Sowell’s line works because it compresses an entire worldview into a neat two-step: reality has limits, and politics survives by pretending it doesn’t. The first sentence is deliberately plain, almost classroom-level, invoking Economics 101’s most deflating premise: trade-offs aren’t a moral failure, they’re the operating condition. That simplicity is strategic. By the time the second sentence arrives, it lands like a punchline with teeth: politics, in his telling, is the organized refusal to accept constraints.
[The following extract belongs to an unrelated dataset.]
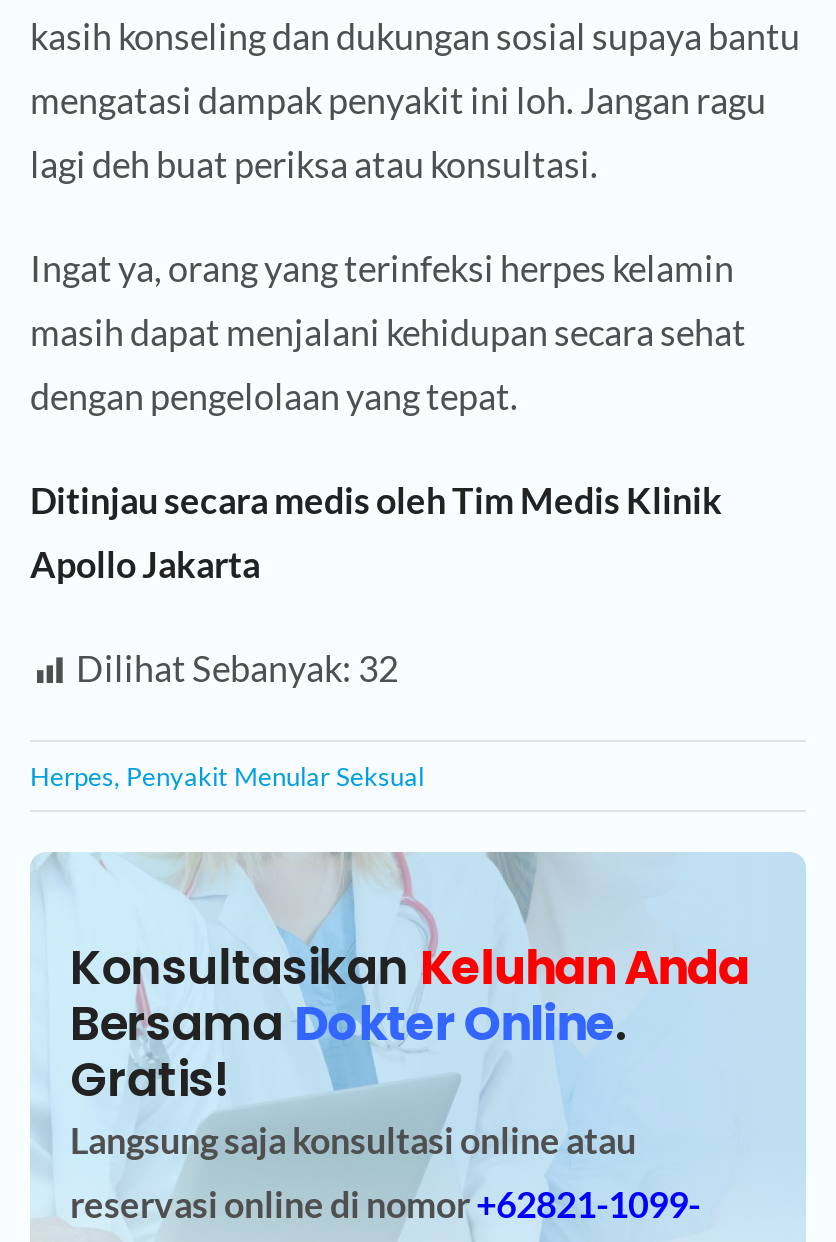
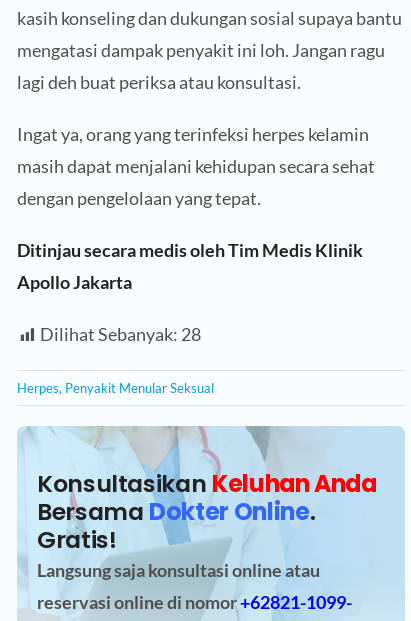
- Dilihat Sebanyak: 32
+ Dilihat Sebanyak: 28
The subtext is less about budget math than about incentives and storytelling. Politicians are rewarded for promising abundance, not for narrating opportunity cost. Voters are likewise primed to hear “we can have it all” as compassion and “we can’t” as cruelty. Sowell is pointing to a structural mismatch: the discipline that studies constraints and the profession that wins by denying them. The wit is in the parallel phrasing - “first lesson” vs. “first lesson” - which frames the conflict as foundational, not incidental. Economics is the realm of limits; politics is the realm of optics.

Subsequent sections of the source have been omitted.